Talks are going on about ongoing sponsorship
Business services company Amey is negotiating an end to its sponsorship of Unity City Academy in Middlesbrough.
Amey said its move was nothing to do with financial pressures, and that its expertise had been in overcoming the school's initial challenges.
Amey invested £2m and provided senior managers to serve on the board of Unity, which opened in 2002.
The school twice failed Ofsted inspections but is now said to be making good progress.
Amey said in a statement that it was discussing the future of its sponsorship with the Department for Children, Schools and Families (DCSF).
"Amey's expertise is in managing change and improving organisational efficiencies, and we felt we were in a strong position to support Unity City Academy in overcoming its challenges when we became involved in 2002."
After "four years of continuous improvements" it was now working with the DCSF to identify the best way forward and establish how to build on the improvements to date.
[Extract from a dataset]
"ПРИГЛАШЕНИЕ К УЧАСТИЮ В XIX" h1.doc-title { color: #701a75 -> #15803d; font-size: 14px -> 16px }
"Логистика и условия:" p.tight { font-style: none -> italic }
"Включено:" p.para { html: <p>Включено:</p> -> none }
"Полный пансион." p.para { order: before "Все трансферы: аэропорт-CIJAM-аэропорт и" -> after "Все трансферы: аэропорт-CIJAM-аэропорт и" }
Because its investment had been made upfront, there would be no financial implications for the academy in its withdrawal from the arrangement.
Academy principal Bob Dore appeared to have been surprised by Amey's decision.
But he said in a statement: "We have been delighted with the support and commitment that Amey has shown the academy over the last five years.
"We have seen a continuous improvement in standards with a recent Ofsted inspection, in September 2008, identifying the academy as making 'good progress' in all areas."
He added that the academy's governors wanted to build on this "and the rapid rate of successful change within the academy now requires a new focus to meet with the demands and needs of our students and their families and the local community".
Governors reassured parents that it was "business as usual for all students" and said reports about Amey's involvement should not give cause for concern.
Academies are the government's chief answer to the problem of low attainment in disadvantaged areas of England.
They are state-funded but independent schools which have external sponsors such as businesses, religious organisations and universities.
Their biggest advocate, Lord Adonis, was moved from the schools department in Gordon Brown's recent reshuffle.